# Need Help Outfitting for Cruising. :)



## PsychedChicken (Feb 8, 2011)

Hello Everyone. My husband and I have been working towards running away on a sailboat for years. We have owned numerous smaller vessels and finally upgraded.
We kind of stumbled upon an Ericson 35 Mk II. It was an EXCELLENT deal so we jumped on it. It has been sitting a little while and will need some work, but the more we look at it, the better we realize it is. 

It is going to be our first cruising vessel. We are in Florida and are hoping to take it all around the Bahamas, Caribbean, and further eventually. However I am looking for any and all advice for outfitting her for cruising. 
It already has a running inboard diesel, small galley (stove/oven and sink) and water tanks (25gallons).

Also and lists (or links to lists) of things we should keep on the boat at all times. Or that you just recommend having on hand....

Looking for any advice, stories, etc... 
If you have something you think I should know or just want to tell me but isnt relevant to this post.

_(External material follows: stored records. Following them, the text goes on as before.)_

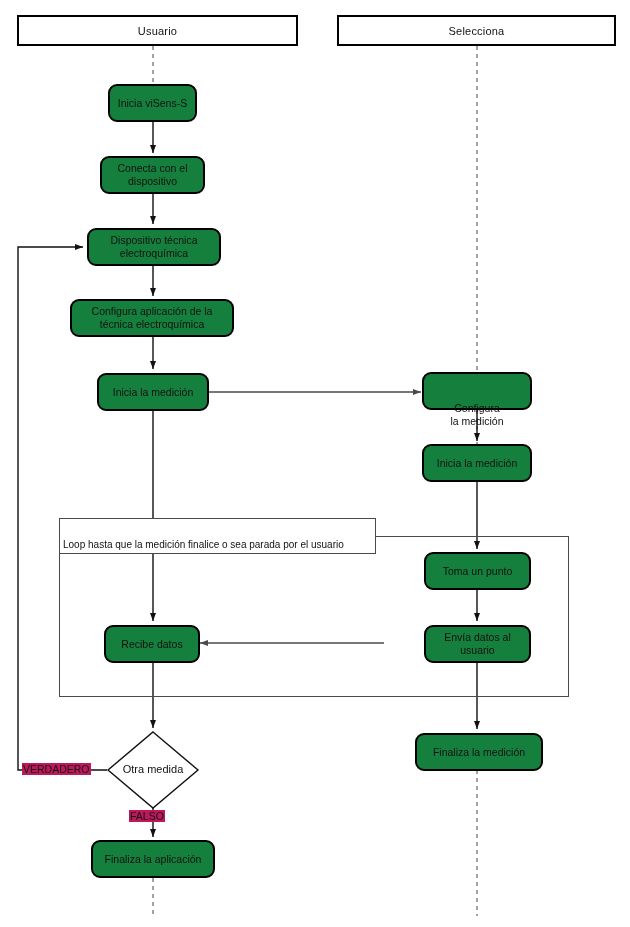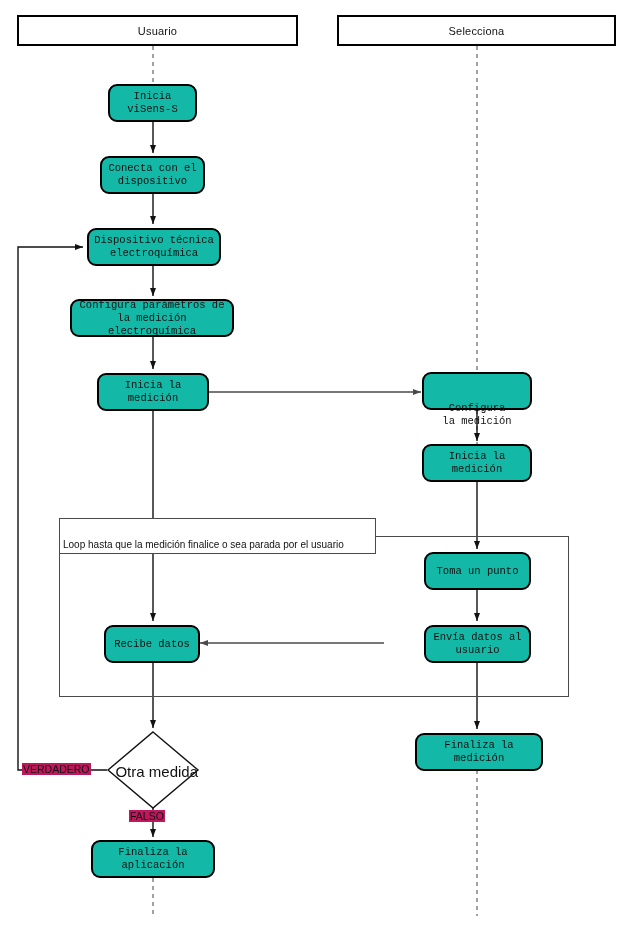--- a/index.html
+++ b/index.html
@@ -42,7 +42,7 @@
     box-sizing: border-box;
     border: 2px solid #000000;
     border-radius: 9px;
-    background: #14b8a6;
+    background: #15803d;
     display: flex;
     align-items: center;
     justify-content: center;
@@ -51,7 +51,6 @@
     line-height: 13px;
     color: #111111;
     padding: 10px 5px;
-    font-family: Liberation Mono, monospace;
   }
   .decision-label {
     position: absolute;

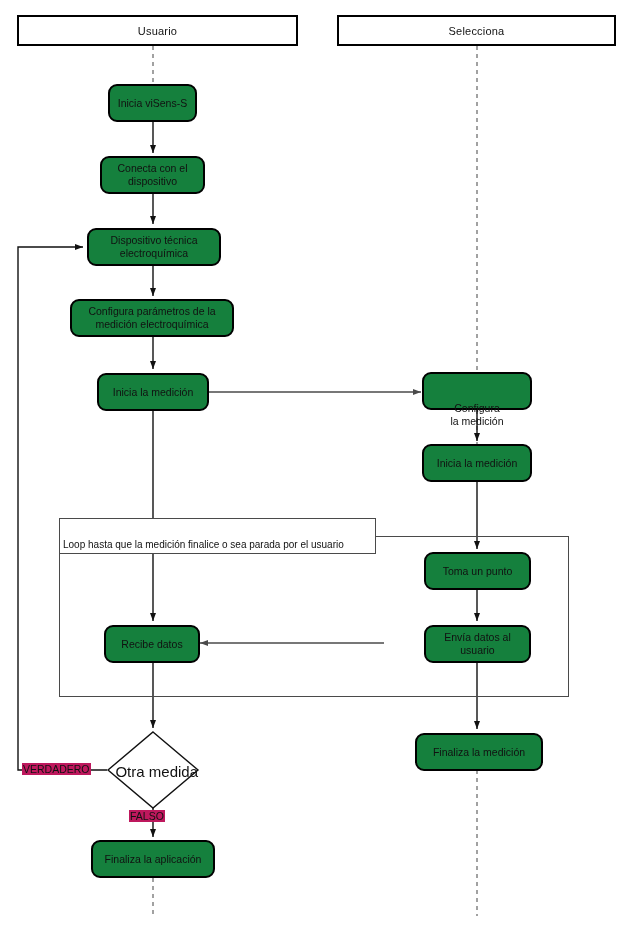--- a/index.html
+++ b/index.html
@@ -165,7 +165,7 @@
   </div>
 
   <div class="node" style="left:70px; top:299px; width:164px; height:38px;">
-    <span>Configura parámetros de la medición electroquímica</span>
+    <span>Configura aplicación de la técnica electroquímica</span>
   </div>
 
   <div class="node" style="left:97px; top:373px; width:112px; height:38px;">

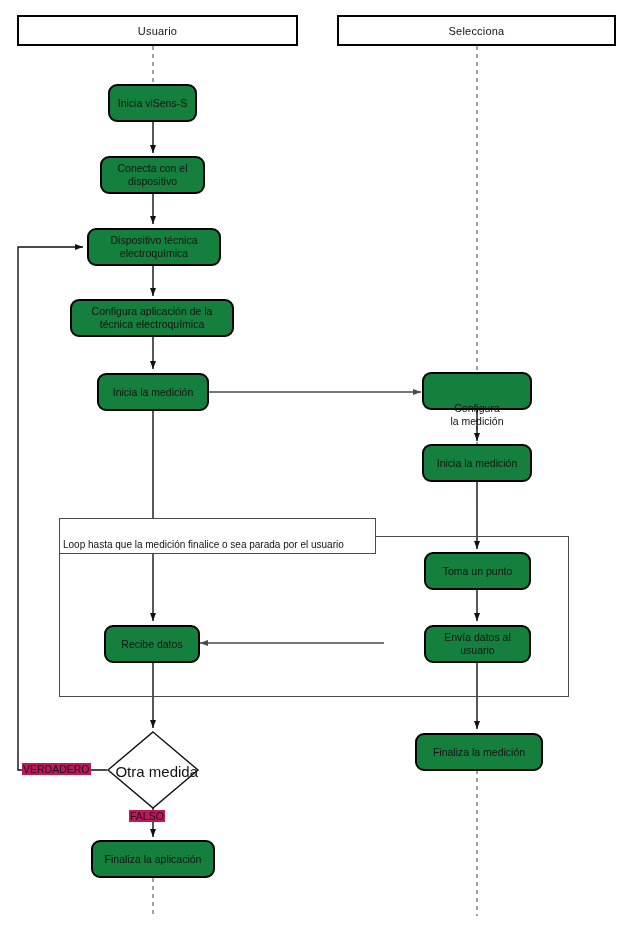--- a/index.html
+++ b/index.html
@@ -54,9 +54,9 @@
   }
   .decision-label {
     position: absolute;
-    font-size: 15px;
-    color: #111111;
-    text-align: right;
+    font-size: 11px;
+    color: #111111;
+    text-align: center;
     white-space: nowrap;
   }
   .edge-label {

Feel free to message me.


----------



## jimgo (Sep 12, 2011)

Welcome aboard! Congratulations on your recent addition.


----------



## PsychedChicken (Feb 8, 2011)

Thanks! 
Im looking forward to seeing what there is to see out there.


----------



## mark2gmtrans (May 14, 2013)

I would look into a small watermaker, if you have not already thought of it. It will make it a whole lot nicer, more showering and so forth.


----------



## utchuckd (Apr 4, 2010)

#1 on my list would be adequate ground tackle. Properly sized anchors and rode are the first and best line of safety, imo.


----------



## mark2gmtrans (May 14, 2013)

Also and lists (or links to lists) of things we should keep on the boat at all times. Or that you just recommend having on hand....


MONEY...hehe, but seriously set up a separate account, maybe two, with debit cards for the boat, I have one that has a visa and one a mastercard, debit cards. When you have to go pay at the bank when clearing into port or exiting to get the zarpe you are going to not want to have to use your main bank account for that on the off chance that someone might try to use it. You set up the accounts, and use online transfers as needed to replenish the accounts.


----------



## Donna_F (Nov 7, 2005)

Welcome to SailNet. Here is an article on recommended tools:

http://www.sailnet.com/forums/her-sailnet-articles/21064-putting-right-tools-board.html

If you look through the threads in this cruising forum, you'll find a lot of useful advice and lists.

Good luck.


----------



## PsychedChicken (Feb 8, 2011)

Thanks!!
Lucky, Im not too worried about anchors. My husband has QUITE the collection. However, chain will be another story.
We have been looking into a water maker, and I'm stashing money aside for one, its definitely something I want aboard. 
I had never even thought about the money situation either... well thought about it like that at least. 

I really appreciate all the input.


----------



## mark2gmtrans (May 14, 2013)

One thing that will always be true, you will find something was forgotten that was a no brainer when considered in hindsight. The best way to avoid that being a huge issue is to start with a sort of shakedown cruise that lasts long enough to help figure out the issues, and does not take you too far from places the issues can be dealt with in a reasonably inexpensive way.

Also, you may want to check out http://www.noonsite.com for information regarding the clearance procedures, and so forth, they list by country and have great information. You probably already know this, but I thought I would throw it out there just in case.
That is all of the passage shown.